Sur les 40 jours qu'ont duré les recherches, militaires et indigènes ont associé leur force une vingtaine de jours. Le président Gustavo Petro, à l'image de nombreux responsables, a loué cette "rencontre des savoirs indigènes et militaires" en faveur "du bien commun", conjugué au "respect de la forêt".
Des officiers de la Force aérienne colombienne applaudissent lors de l'arrivée de quatre enfants autochtones portés disparus après un accident d'avion mortel, et retrouvés au bout de 40 jours. Base aérienne militaire de Bogota, Colombie - samedi 10 juin 2023.
Dans la jungle du Guaviare, le duo a fonctionné. Chaque jour, ils dressaient un rapport commun des opérations, les indigènes faisant de leur côté leurs rituels destinés aux "esprits" de la forêt, usant de leur traditionnel mambé (poudre à base de feuilles de coca et de cendre) et de chirrinchi, une boisson fermentée.
A l'aide de machettes et de bombes de peinture, les sauveteurs ont laissé des marques ou de petits "pièges" (troncs coupés ou placés stratégiquement) ici et là pour guider les enfants.
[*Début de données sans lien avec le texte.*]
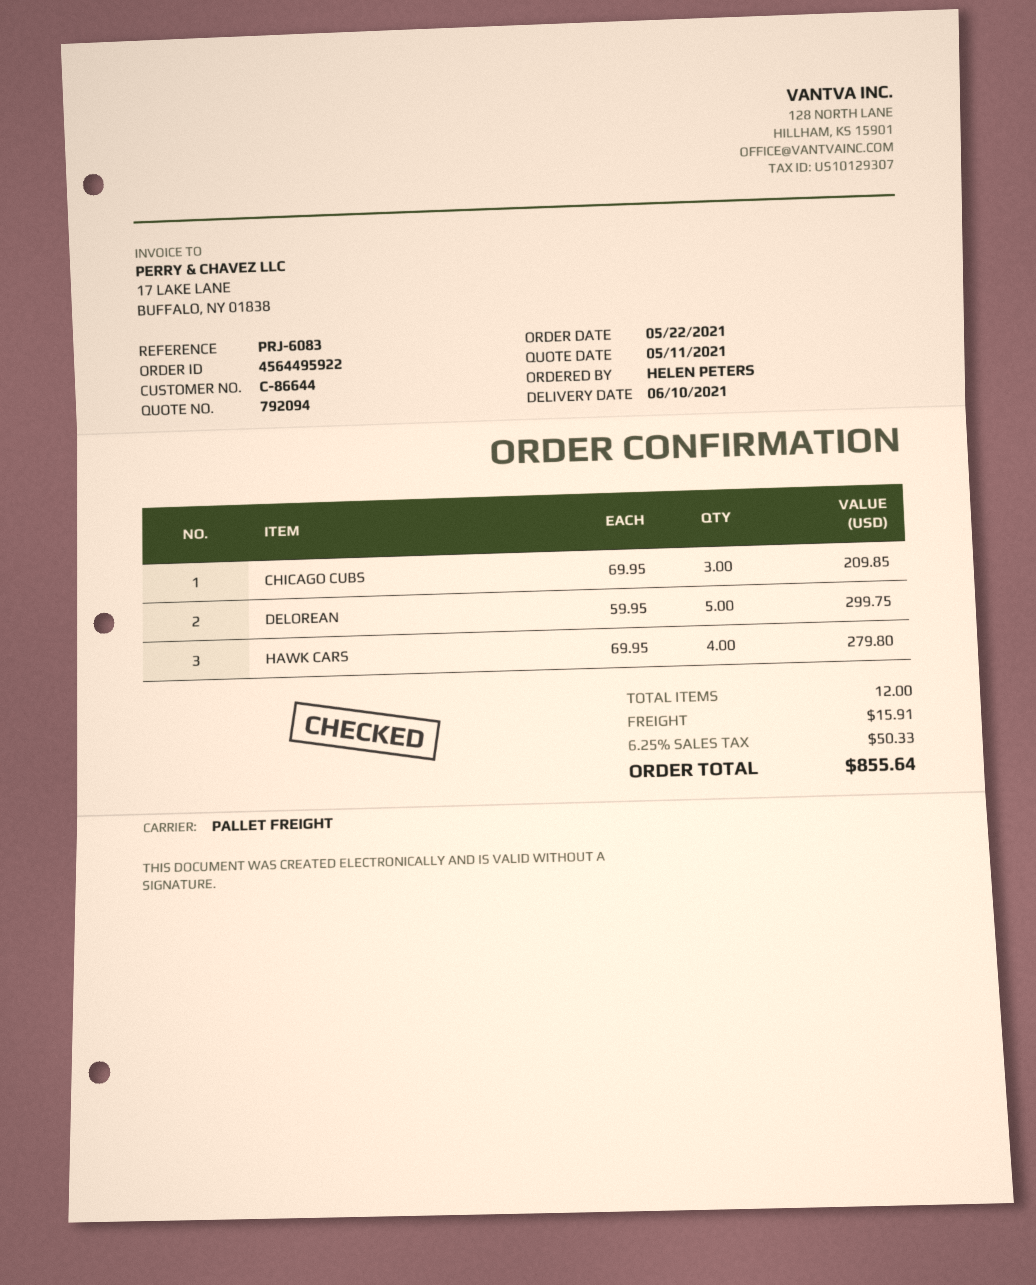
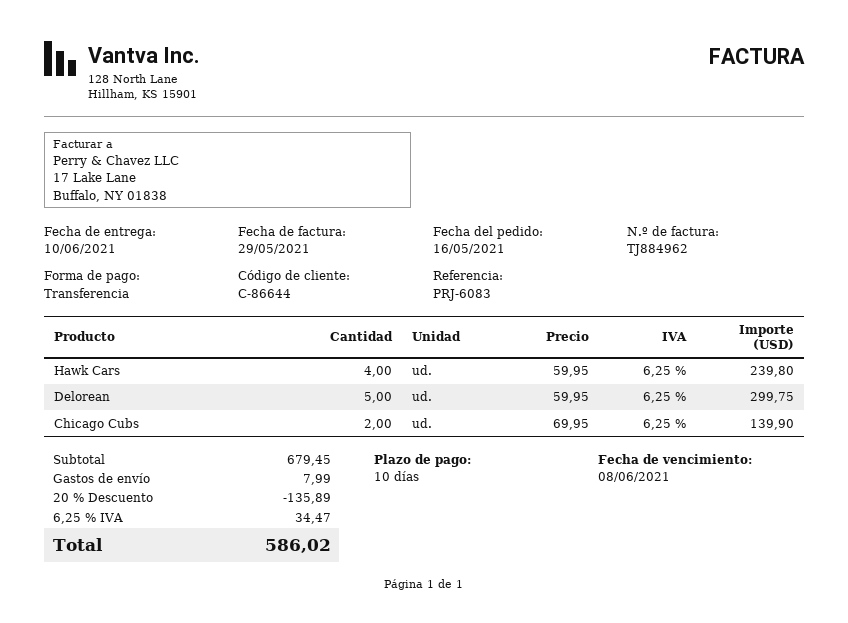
order date: 2021-05-22 -> 2021-05-16
CHICAGO CUBS: 3 x 69.95 = 209.85 -> 2 x 69.95 = 139.90
HAWK CARS: 4 x 69.95 = 279.80 -> 4 x 59.95 = 239.80
discount: none -> 20% = 135.89
shipping: 15.91 -> 7.99
tax: 6.25% = 50.33 -> 6.25% = 34.47
total: 855.64 -> 586.02

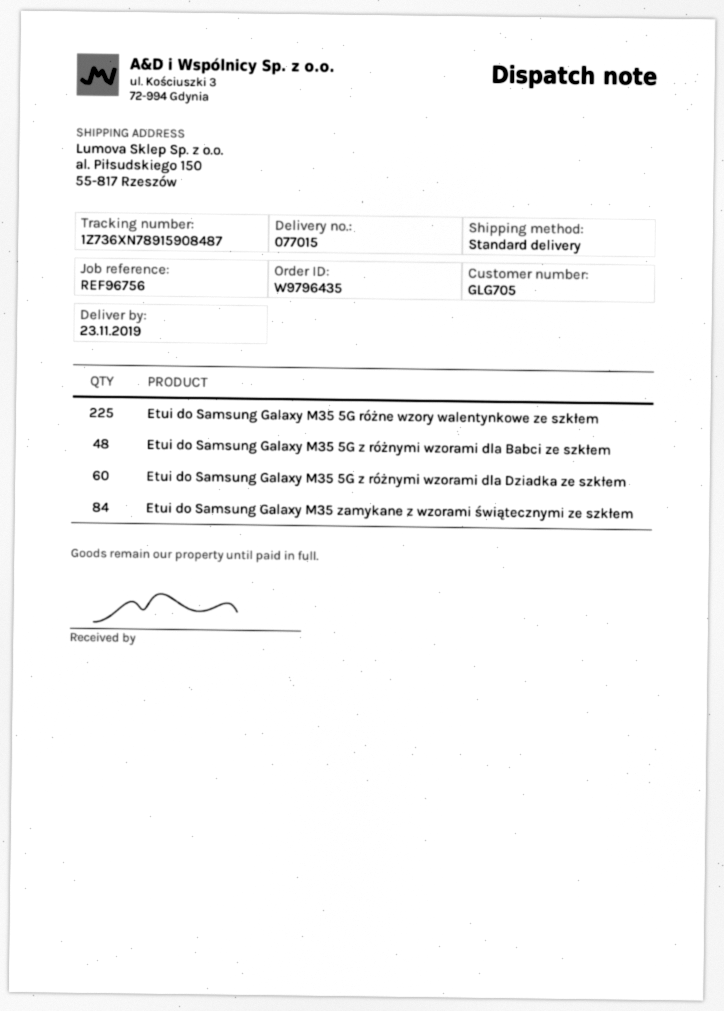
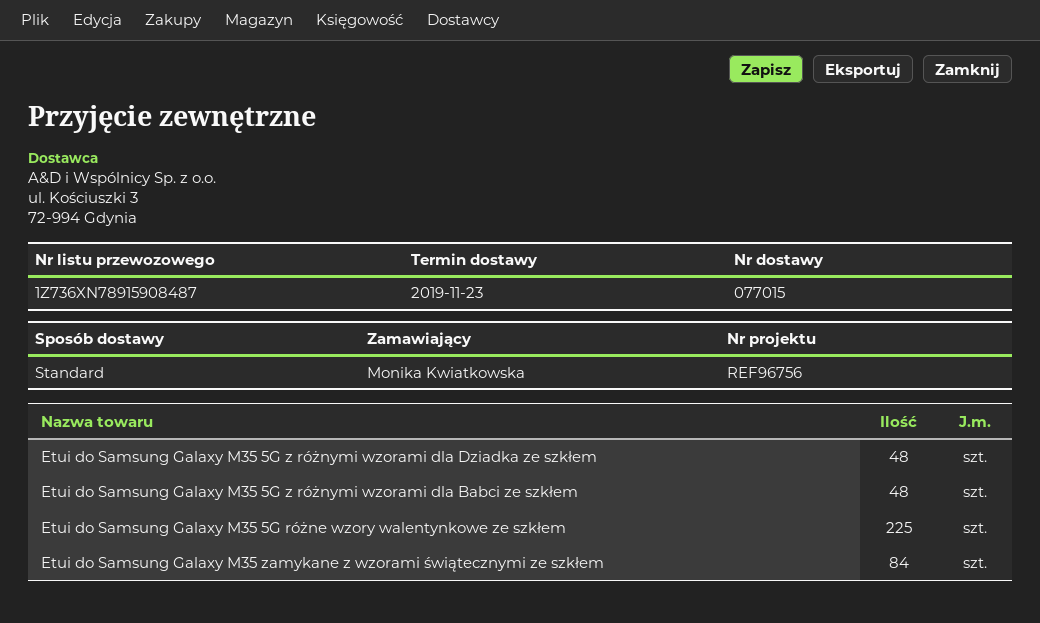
Etui do Samsung Galaxy M35 5G z różnymi wzorami dla Dziadka ze szkłem: 60 -> 48

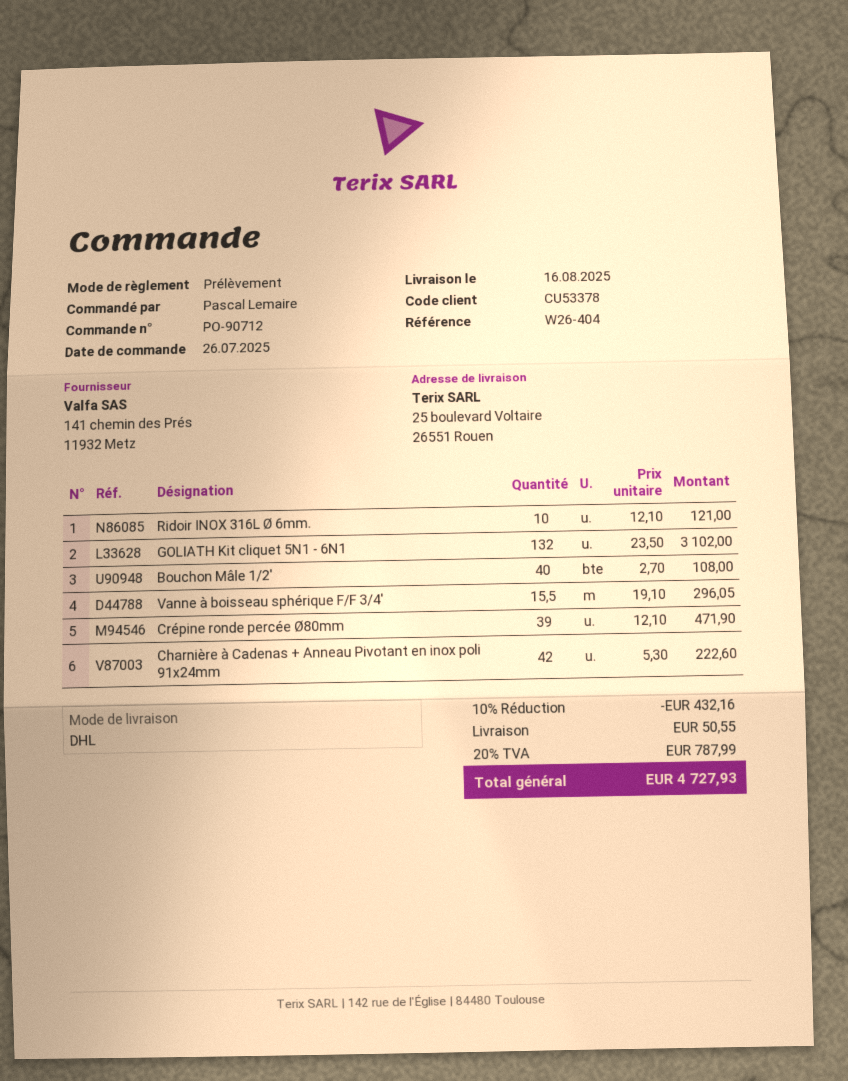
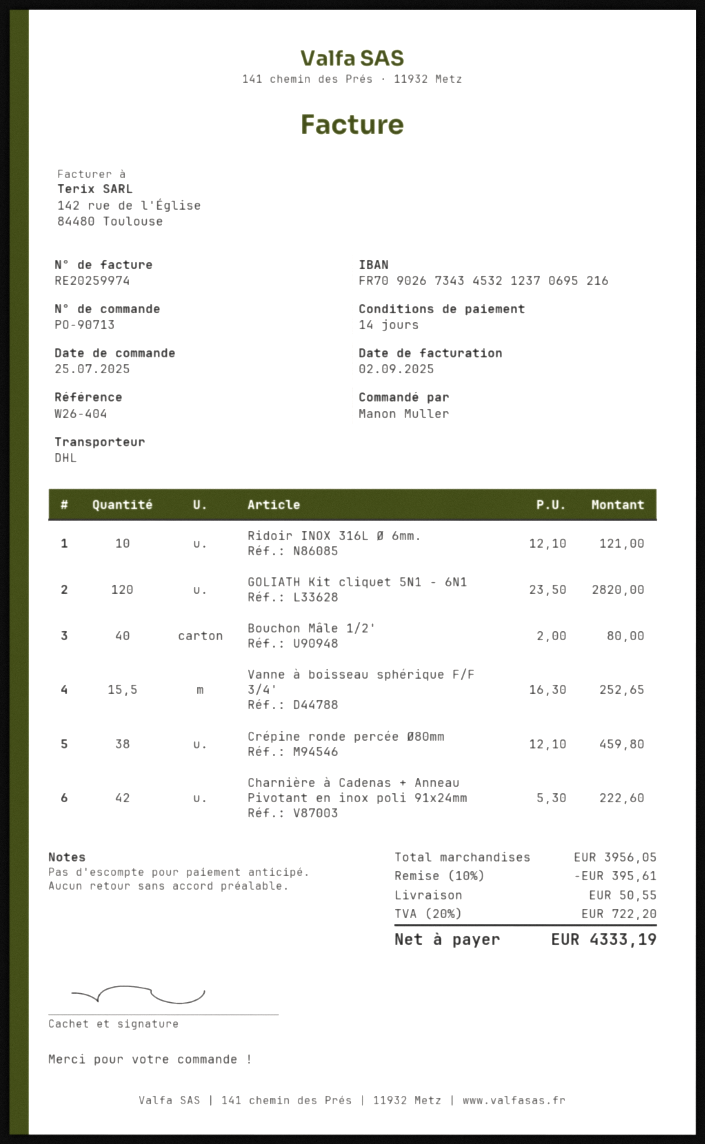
order number: PO-90712 -> PO-90713
order date: 2025-07-26 -> 2025-07-25
ordered by: Pascal Lemaire -> Manon Muller
GOLIATH Kit cliquet 5N1 - 6N1: 132 x 23.50 = 3102.00 -> 120 x 23.50 = 2820.00
Bouchon Mâle 1/2': 40 x 2.70 = 108.00 -> 40 x 2.00 = 80.00
Vanne à boisseau sphérique F/F 3/4': 15.5 x 19.10 = 296.05 -> 15.5 x 16.30 = 252.65
Crépine ronde percée Ø80mm: 39 x 12.10 = 471.90 -> 38 x 12.10 = 459.80
discount: 10% = 432.16 -> 10% = 395.61
tax: 20% = 787.99 -> 20% = 722.20
total: 4727.93 -> 4333.19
Les connaissances médicinales des indigènes ont également servi à s'adapter à l'enfer de la jungle, pour traiter notamment les éraflures, les échardes, les piqûres d'insectes, l'épuisement et les douleurs physiques.
Nous avons travaillé sous la pluie, dans les tempêtes et dans de nombreuses situations difficiles, mais avec toujours l'espoir et la foi spirituelle que nous pourrions les retrouver.
Luis Acosta, responsable national des gardes indigènes de l'Organisation nationale indigène de Colombie
Au total, près de 84 volontaires, membres des gardes indigènes des départements de Caqueta, Putumayo, Meta et Amazonas, ont rejoint la centaine de commandos de l'"opération Espérance". Opérant dans plusieurs provinces, ces "gardes indigènes", armés de seuls bâtons et de foulards de couleurs, assurent la sécurité des communautés et la surveillance des territoires indigènes, face ou en cohabitation avec la multitude de groupes armés actifs dans le pays. Leurs relations sont parfois aussi difficiles avec les militaires.
Dans cette photo publiée par les services de communication de la présidence colombienne, le président Gustavo Petro salue une infirmière. Elle s'occupe de l'un des quatre enfants autochtones qui ont survécu à un accident d'avion en Amazonie. Ils ont ensuite bravé la jungle pendant 40 jours avant d'être retrouvé vivants. Hôpital militaire de Bogota, Colombie - samedi 10 juin 2023.
"C'est le président Petro qui ensuite nous a aidés à nous rassembler", a raconté à la presse locale le leader de l'ONIC Luis Acosta. "Lors d'une première réunion, huit jours après le début des recherches, le président nous a dit que nous devions sortir ensemble parce que l'armée n'y arriverait pas seule". "Nous nous sommes organisés, nous nous sommes coordonnés et nous avons commencé", a expliqué.
Les indigènes ont "travaillé sous la pluie, dans les tempêtes et dans de nombreuses situations difficiles, mais avec toujours l'espoir et la foi spirituelle que nous pourrions les retrouver", a raconté Luis Acosta. Et finalement, c'est un garde indigène qui a retrouvé les enfants, dans une zone non encore explorée.